Below are several records. Retype exactly those lines running from the one with "Rüyalarda Buruşmuşuz | Peak" through the one with "Push the Sky", end lines included, and no others.

________

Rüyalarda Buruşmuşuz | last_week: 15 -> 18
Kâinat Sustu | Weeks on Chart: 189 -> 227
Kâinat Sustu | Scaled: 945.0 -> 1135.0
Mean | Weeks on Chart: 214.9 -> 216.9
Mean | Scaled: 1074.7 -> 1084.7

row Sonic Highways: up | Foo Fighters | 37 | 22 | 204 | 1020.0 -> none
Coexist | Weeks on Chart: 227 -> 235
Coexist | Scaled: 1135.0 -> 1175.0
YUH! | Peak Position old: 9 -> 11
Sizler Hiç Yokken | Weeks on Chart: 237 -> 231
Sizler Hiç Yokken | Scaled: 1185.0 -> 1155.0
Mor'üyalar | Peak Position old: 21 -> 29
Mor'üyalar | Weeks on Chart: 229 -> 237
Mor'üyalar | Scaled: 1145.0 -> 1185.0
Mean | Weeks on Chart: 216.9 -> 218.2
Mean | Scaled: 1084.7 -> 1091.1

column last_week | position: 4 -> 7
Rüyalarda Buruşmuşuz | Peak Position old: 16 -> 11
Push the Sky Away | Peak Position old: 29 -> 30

________

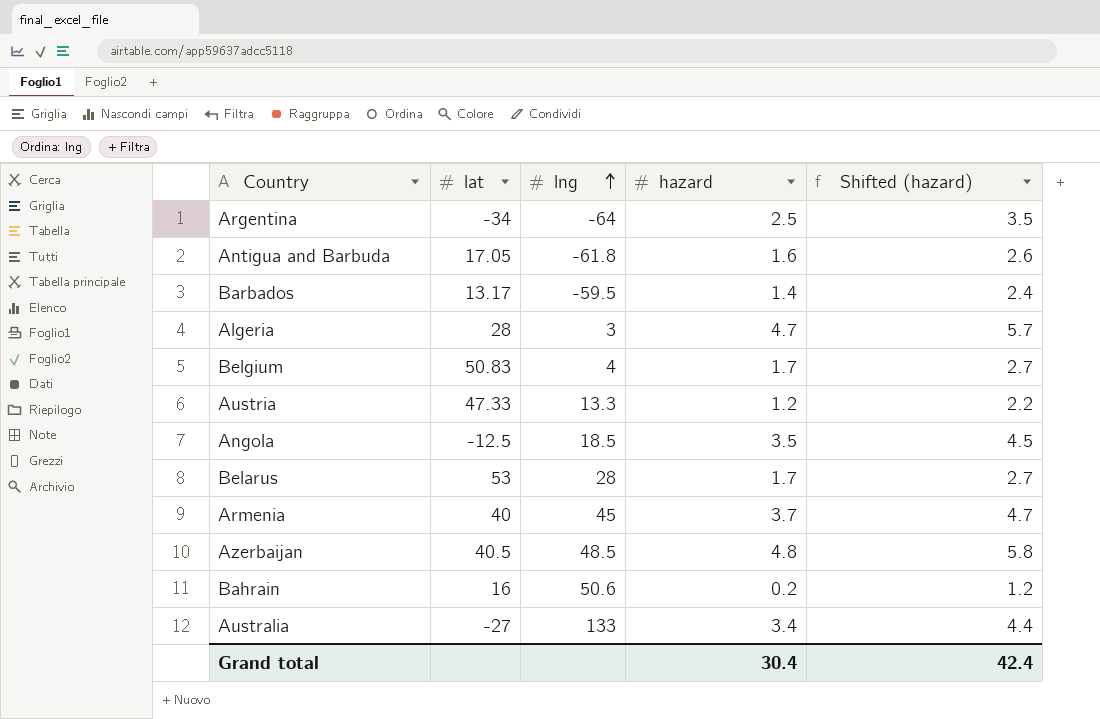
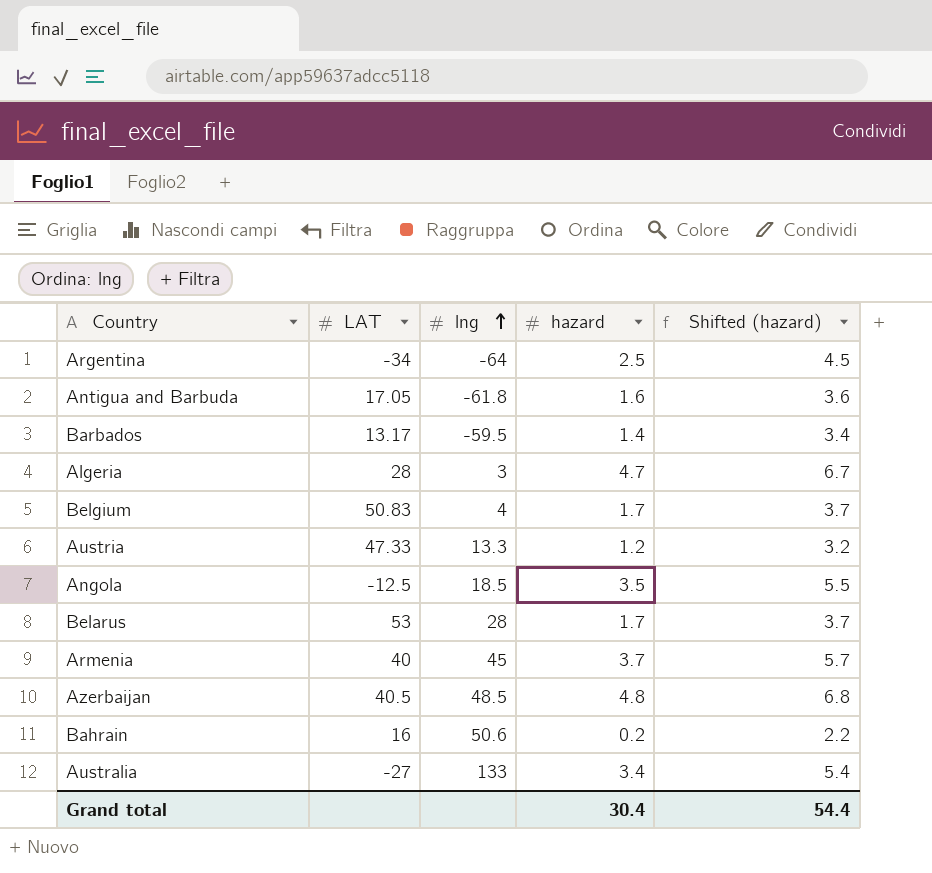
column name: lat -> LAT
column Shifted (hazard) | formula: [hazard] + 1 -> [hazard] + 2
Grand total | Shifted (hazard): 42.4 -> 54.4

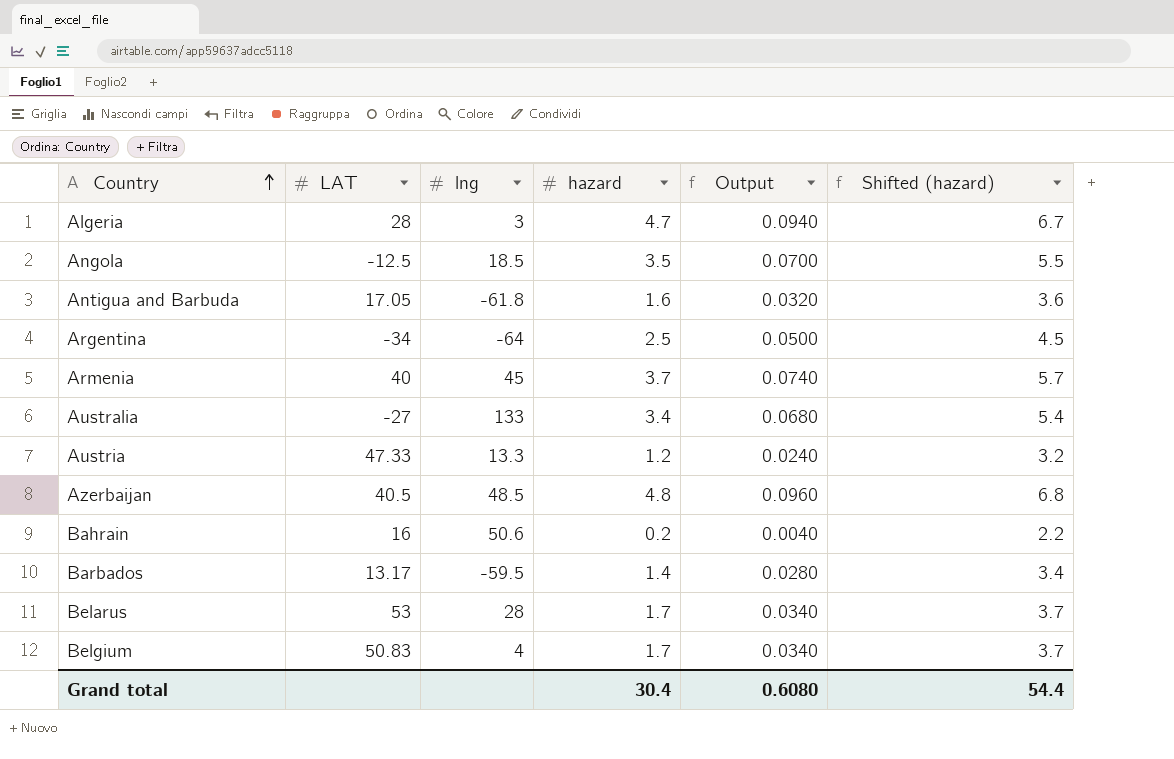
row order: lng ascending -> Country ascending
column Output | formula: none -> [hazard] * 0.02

________

* OUTPUT FOR THIS EXERCISE *
Rüyalarda Buruşmuşuz | Peak Position old: 16 -> 11
Push the Sky Away | Peak Position old: 29 -> 30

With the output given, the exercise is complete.